Cash Available for Distribution (CAD)
We believe that CAD provides investors and management with a meaningful indicator of operating performance. Management also uses CAD, among other measures, to evaluate profitability. In addition, the incentive fees to which we are entitled pursuant to our management agreement with NorthStar Realty are determined using NorthStar Realty's CAD as a performance metric. We believe that CAD is useful because it adjusts net income (loss) for a variety of non-cash, one time and certain non-recurring items.
We calculate CAD by subtracting from or adding to net income (loss): equity-based compensation, depreciation related items, foreign currency gains (losses), straight-line rent, adjustments for joint ventures, deferred tax (benefit) expense and transaction and other costs. In future periods, such adjustments may include amortization of deferred financing costs, impairment on goodwill and other intangible assets and other one-time events pursuant to changes in U.S. GAAP and certain other non-recurring items. These items, if applicable, include any adjustments for unconsolidated ventures. Management also believes that quarterly distributions are principally based on operating performance and our board of directors includes CAD as one of several metrics it reviews to determine quarterly distributions to stockholders.

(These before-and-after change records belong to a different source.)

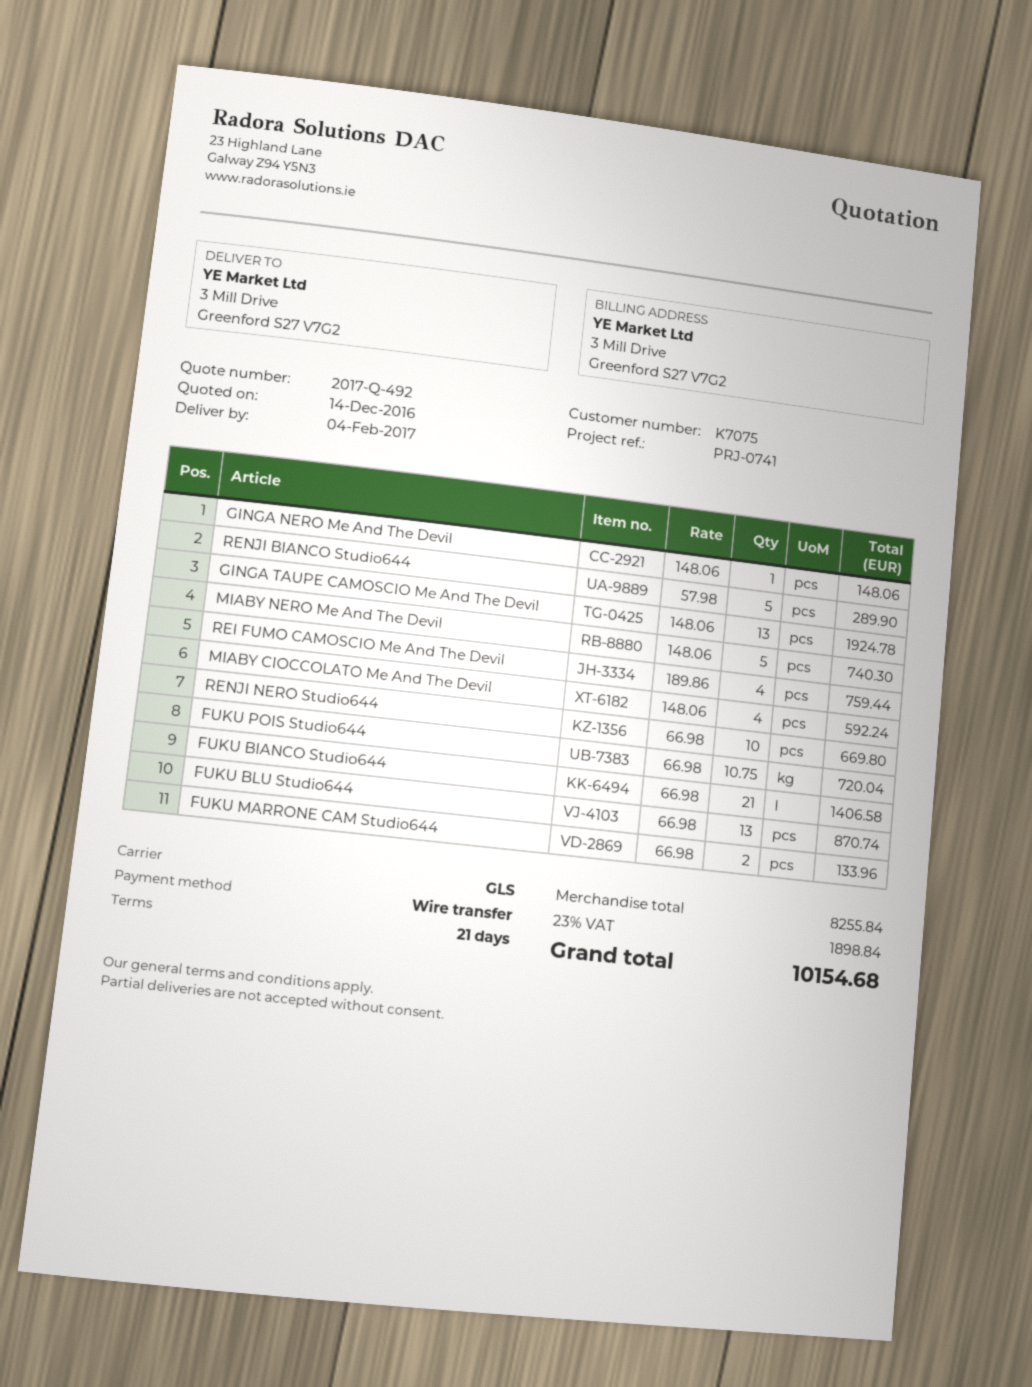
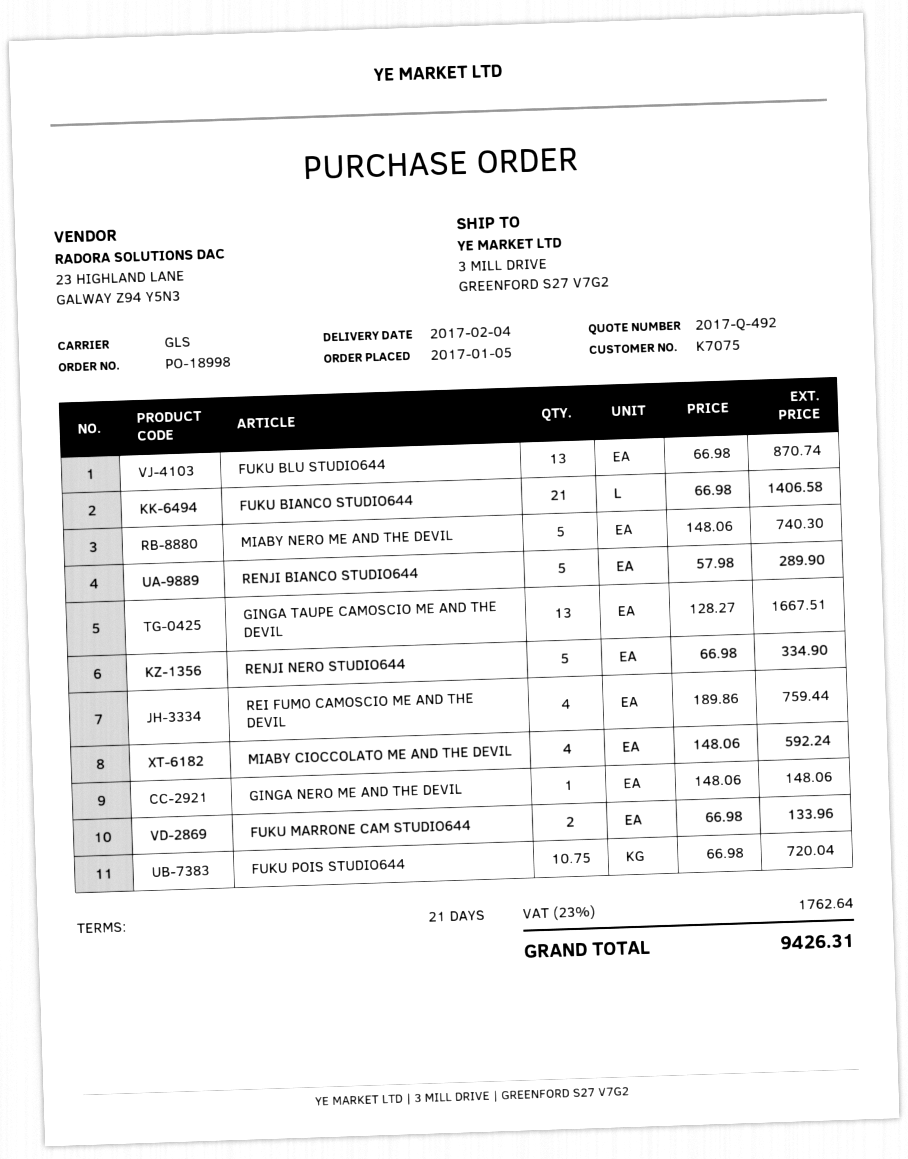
GINGA TAUPE CAMOSCIO Me And The Devil: 13 x 148.06 = 1924.78 -> 13 x 128.27 = 1667.51
RENJI NERO Studio644: 10 x 66.98 = 669.80 -> 5 x 66.98 = 334.90
tax: 23% = 1898.84 -> 23% = 1762.64
total: 10154.68 -> 9426.31

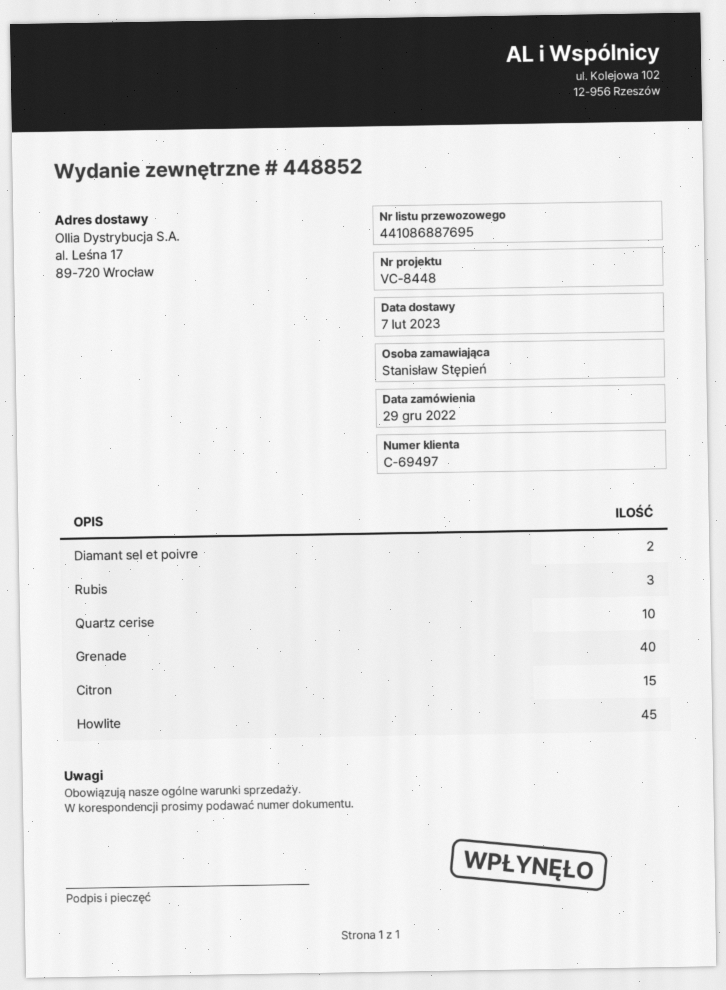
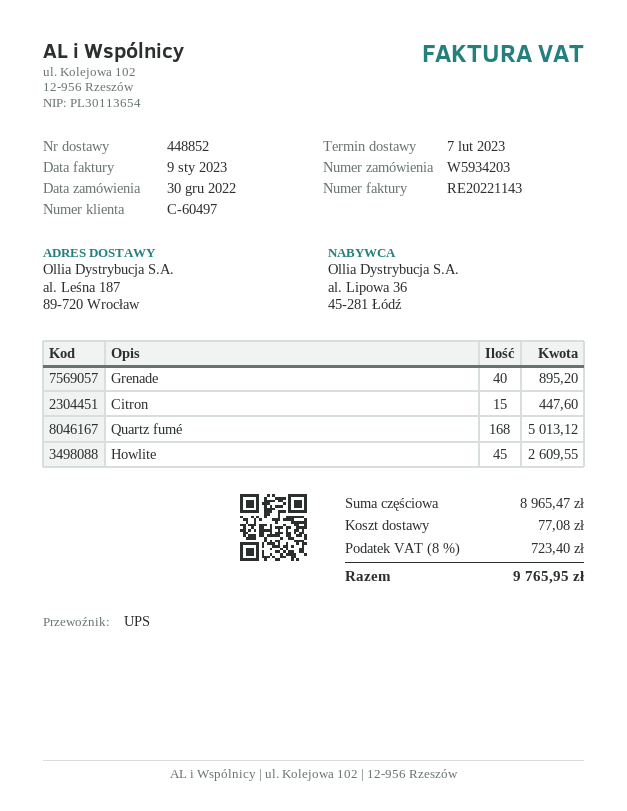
order date: 2022-12-29 -> 2022-12-30
customer number: C-69497 -> C-60497
ship to: al. Leśna 17, 89-720 Wrocław -> al. Leśna 187, 89-720 Wrocław
Diamant sel et poivre: 2 -> none
Rubis: 3 -> none
Quartz cerise: 10 -> none
Quartz fumé: none -> 168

CAD should not be considered as an alternative to net income (loss), determined in accordance with U.S. GAAP, as an indicator of operating performance. In addition, our methodology for calculating CAD may differ from the methodologies used by other comparable companies, when calculating the same or similar supplemental financial measures and may not be comparable with these companies.
NSAM urges investors to carefully review the U.S. GAAP financial information included as part of our Registration Statement on Form 10, as amended, Quarterly Reports on Form 10-Q and quarterly earnings releases.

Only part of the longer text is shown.